Please find the lines in the following records that hold "none", and copy them.

Stored entries:
+ + + + +
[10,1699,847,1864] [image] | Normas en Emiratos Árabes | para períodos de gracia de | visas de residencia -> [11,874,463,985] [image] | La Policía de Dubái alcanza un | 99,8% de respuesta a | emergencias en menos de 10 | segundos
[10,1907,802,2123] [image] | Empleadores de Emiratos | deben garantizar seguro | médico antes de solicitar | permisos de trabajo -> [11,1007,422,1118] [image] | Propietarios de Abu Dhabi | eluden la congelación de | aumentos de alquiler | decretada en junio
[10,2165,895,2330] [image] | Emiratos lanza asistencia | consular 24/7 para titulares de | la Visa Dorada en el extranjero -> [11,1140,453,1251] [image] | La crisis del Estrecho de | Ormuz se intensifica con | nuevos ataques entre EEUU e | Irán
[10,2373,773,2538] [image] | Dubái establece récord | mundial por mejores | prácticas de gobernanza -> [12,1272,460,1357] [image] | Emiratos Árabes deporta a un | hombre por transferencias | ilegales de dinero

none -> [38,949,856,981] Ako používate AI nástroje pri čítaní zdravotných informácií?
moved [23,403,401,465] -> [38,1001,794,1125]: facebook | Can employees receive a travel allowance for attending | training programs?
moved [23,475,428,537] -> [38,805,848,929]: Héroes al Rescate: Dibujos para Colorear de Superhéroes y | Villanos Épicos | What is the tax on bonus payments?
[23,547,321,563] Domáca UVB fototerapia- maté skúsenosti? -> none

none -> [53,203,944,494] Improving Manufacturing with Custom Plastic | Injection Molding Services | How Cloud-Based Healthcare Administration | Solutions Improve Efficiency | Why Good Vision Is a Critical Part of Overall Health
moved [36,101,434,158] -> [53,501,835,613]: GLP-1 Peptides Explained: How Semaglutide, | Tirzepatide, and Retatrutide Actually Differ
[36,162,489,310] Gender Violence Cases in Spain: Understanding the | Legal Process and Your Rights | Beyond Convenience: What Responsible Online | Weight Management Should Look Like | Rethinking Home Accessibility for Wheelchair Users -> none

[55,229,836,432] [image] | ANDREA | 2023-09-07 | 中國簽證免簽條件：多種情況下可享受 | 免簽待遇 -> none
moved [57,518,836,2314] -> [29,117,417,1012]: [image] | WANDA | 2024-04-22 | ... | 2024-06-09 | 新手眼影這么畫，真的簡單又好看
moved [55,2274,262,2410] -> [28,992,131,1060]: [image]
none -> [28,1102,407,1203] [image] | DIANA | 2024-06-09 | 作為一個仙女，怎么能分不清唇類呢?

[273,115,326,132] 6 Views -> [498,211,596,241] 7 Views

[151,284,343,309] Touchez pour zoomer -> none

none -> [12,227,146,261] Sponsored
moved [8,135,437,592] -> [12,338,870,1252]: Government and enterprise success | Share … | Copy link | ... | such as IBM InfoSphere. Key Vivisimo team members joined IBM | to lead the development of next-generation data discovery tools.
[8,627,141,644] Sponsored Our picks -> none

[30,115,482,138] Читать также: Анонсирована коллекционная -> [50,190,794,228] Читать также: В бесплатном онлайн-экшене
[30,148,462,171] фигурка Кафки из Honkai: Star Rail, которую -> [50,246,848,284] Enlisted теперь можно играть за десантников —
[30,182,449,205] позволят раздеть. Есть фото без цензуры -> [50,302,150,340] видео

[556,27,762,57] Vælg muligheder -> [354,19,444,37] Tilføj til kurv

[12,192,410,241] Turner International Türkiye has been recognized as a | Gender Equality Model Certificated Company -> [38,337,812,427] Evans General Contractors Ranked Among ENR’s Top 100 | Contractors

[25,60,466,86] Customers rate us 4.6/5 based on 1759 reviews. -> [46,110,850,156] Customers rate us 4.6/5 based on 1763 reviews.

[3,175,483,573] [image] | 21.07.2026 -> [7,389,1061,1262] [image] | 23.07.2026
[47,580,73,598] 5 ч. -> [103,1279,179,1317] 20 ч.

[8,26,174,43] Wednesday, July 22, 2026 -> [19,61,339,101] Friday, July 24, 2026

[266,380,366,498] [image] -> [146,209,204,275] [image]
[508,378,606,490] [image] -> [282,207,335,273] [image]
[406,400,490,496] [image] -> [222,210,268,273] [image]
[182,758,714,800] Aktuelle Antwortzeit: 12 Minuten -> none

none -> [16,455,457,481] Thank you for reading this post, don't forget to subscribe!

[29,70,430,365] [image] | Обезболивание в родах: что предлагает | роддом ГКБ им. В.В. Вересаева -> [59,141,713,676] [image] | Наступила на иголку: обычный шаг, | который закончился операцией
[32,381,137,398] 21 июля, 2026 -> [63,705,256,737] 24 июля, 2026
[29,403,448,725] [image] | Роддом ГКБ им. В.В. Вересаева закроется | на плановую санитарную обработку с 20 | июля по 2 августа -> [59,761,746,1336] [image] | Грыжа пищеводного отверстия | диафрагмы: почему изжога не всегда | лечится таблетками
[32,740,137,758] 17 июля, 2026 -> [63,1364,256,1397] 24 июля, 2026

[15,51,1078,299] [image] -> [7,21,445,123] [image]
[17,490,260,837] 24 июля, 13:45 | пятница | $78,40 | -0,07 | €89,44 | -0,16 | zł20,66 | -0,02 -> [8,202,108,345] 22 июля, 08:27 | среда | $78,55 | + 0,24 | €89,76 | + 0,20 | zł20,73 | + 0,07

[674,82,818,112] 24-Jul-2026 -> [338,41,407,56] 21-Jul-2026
+ + + + +
> Answer to this exercise
none -> [38,949,856,981] Ako používate AI nástroje pri čítaní zdravotných informácií?
[23,547,321,563] Domáca UVB fototerapia- maté skúsenosti? -> none
none -> [53,203,944,494] Improving Manufacturing with Custom Plastic | Injection Molding Services | How Cloud-Based Healthcare Administration | Solutions Improve Efficiency | Why Good Vision Is a Critical Part of Overall Health
[36,162,489,310] Gender Violence Cases in Spain: Understanding the | Legal Process and Your Rights | Beyond Convenience: What Responsible Online | Weight Management Should Look Like | Rethinking Home Accessibility for Wheelchair Users -> none
[55,229,836,432] [image] | ANDREA | 2023-09-07 | 中國簽證免簽條件：多種情況下可享受 | 免簽待遇 -> none
none -> [28,1102,407,1203] [image] | DIANA | 2024-06-09 | 作為一個仙女，怎么能分不清唇類呢?
[151,284,343,309] Touchez pour zoomer -> none
none -> [12,227,146,261] Sponsored
[8,627,141,644] Sponsored Our picks -> none
[182,758,714,800] Aktuelle Antwortzeit: 12 Minuten -> none
none -> [16,455,457,481] Thank you for reading this post, don't forget to subscribe!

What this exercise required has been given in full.